Peter Jackson has finally addressed the infamous casting controversy surrounding Ryan Gosling's abrupt dismissal from the 2009 film The Lovely Bones, more than a decade and a half after the incident. The Oscar-winning director, known for his work on The Lord of the Rings trilogy, spoke candidly about the situation during an interview at the Cannes Film Festival on Wednesday, taking a significant portion of the blame upon himself.
The Backstory of a High-Profile Firing
Gosling, who was originally cast to play Jack Salmon, the father of Saoirse Ronan's protagonist Susie, was replaced by Mark Wahlberg just days before filming commenced. The actor had famously gained 60 pounds for the role, a decision Jackson disagreed with. In a 2010 interview, Gosling revealed that communication breakdowns during preproduction led to his dismissal. "We didn't talk very much during the preproduction process, which was the problem," Gosling explained. "It was a huge movie, and there's so many things to deal with, and he couldn't deal with the actors individually. I just showed up on set, and I had gotten it wrong. Then I was fat and unemployed."
Jackson's Perspective at Cannes
During the Cannes interview, Jackson refrained from discussing specific actors but acknowledged that recasting decisions are ultimately the director's responsibility. "Anytime we recast an actor, it's actually our fault because we didn't get the casting right and we cast the wrong person for a role. It's not because they did anything wrong," Jackson stated, as reported by Entertainment Weekly. He emphasized that the decision stems from a misalignment in creative vision rather than actor error. "You just got to realise that what you were imagining isn't really quite happening, which means that we got it wrong and so we take full responsibility."
Jackson praised Gosling as a "fantastic actor, as we know," and elaborated on the complex chemistry involved in filmmaking. "Films are a chemistry both on camera and behind the camera. They're chemistry in terms of what the actor conveys to the audience of the film. It's just a complicated sort of amalgam of communication of how somebody gels into a group of people, into a story, into a character. It's complicated and usually you try very hard when you're planning the film, casting it, trying to get that gel kind of right, but occasionally we make our own mistakes."

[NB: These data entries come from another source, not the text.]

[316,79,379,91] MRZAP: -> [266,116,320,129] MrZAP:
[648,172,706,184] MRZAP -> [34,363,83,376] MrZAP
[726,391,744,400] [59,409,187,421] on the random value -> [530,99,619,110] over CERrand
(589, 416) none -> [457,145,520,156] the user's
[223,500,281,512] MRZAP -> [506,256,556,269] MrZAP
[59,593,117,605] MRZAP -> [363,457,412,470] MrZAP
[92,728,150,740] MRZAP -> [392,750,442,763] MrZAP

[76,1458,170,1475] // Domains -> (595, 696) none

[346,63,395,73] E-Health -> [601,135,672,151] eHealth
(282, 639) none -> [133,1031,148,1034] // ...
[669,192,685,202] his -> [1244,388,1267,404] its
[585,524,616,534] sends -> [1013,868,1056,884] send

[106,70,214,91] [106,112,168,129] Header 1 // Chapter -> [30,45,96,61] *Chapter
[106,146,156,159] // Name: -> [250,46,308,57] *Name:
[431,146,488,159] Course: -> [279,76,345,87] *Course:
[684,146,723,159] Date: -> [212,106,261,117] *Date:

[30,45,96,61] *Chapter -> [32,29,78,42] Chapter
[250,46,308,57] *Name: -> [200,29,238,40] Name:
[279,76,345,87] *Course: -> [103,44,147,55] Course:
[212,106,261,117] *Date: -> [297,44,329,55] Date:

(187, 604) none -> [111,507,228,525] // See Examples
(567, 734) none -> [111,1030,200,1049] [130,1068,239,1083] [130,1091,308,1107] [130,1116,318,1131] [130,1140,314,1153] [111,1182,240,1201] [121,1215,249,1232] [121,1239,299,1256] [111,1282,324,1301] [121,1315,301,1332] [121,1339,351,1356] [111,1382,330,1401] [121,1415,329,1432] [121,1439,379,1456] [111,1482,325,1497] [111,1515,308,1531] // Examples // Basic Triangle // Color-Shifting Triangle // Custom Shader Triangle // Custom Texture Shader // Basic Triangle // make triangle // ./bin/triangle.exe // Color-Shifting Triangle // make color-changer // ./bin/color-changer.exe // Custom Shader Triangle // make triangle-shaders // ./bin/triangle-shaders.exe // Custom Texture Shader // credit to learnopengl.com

Ronan's Reflection on the Incident
Saoirse Ronan, who played Susie Salmon in the film, also weighed in on the firing during a 2024 appearance on the Happy Sad Confused podcast. She described the split as "valid" but "sad," noting that she and Gosling had developed a rapport before his departure. "But I think the reasons why they parted were totally valid, and I've spoken to both [Gosling and Jackson] now and it happens. It's not personal, necessarily. It's like sometimes you're just not on the same page," Ronan said. She added that Wahlberg, who had children at the time, brought a paternal quality to the role that Gosling, then 27, might not have been able to convey. "Mark was able to step in, and he was a father. He was a father to, like, I don't know, three kids? He probably had an experience of that that Ryan felt he didn't. Ryan was like 27. He was young." Interestingly, Ronan and Gosling later collaborated when he cast her in his directorial debut, Lost River.
The Lovely Bones, an adaptation of Alice Sebold's 2002 novel, follows 14-year-old Susie Salmon, who is raped and murdered by her neighbor (Stanley Tucci) in 1973. From heaven, she watches her family investigate her death and cope with their grief. The film received mixed reviews but earned Tucci an Academy Award nomination for Best Supporting Actor.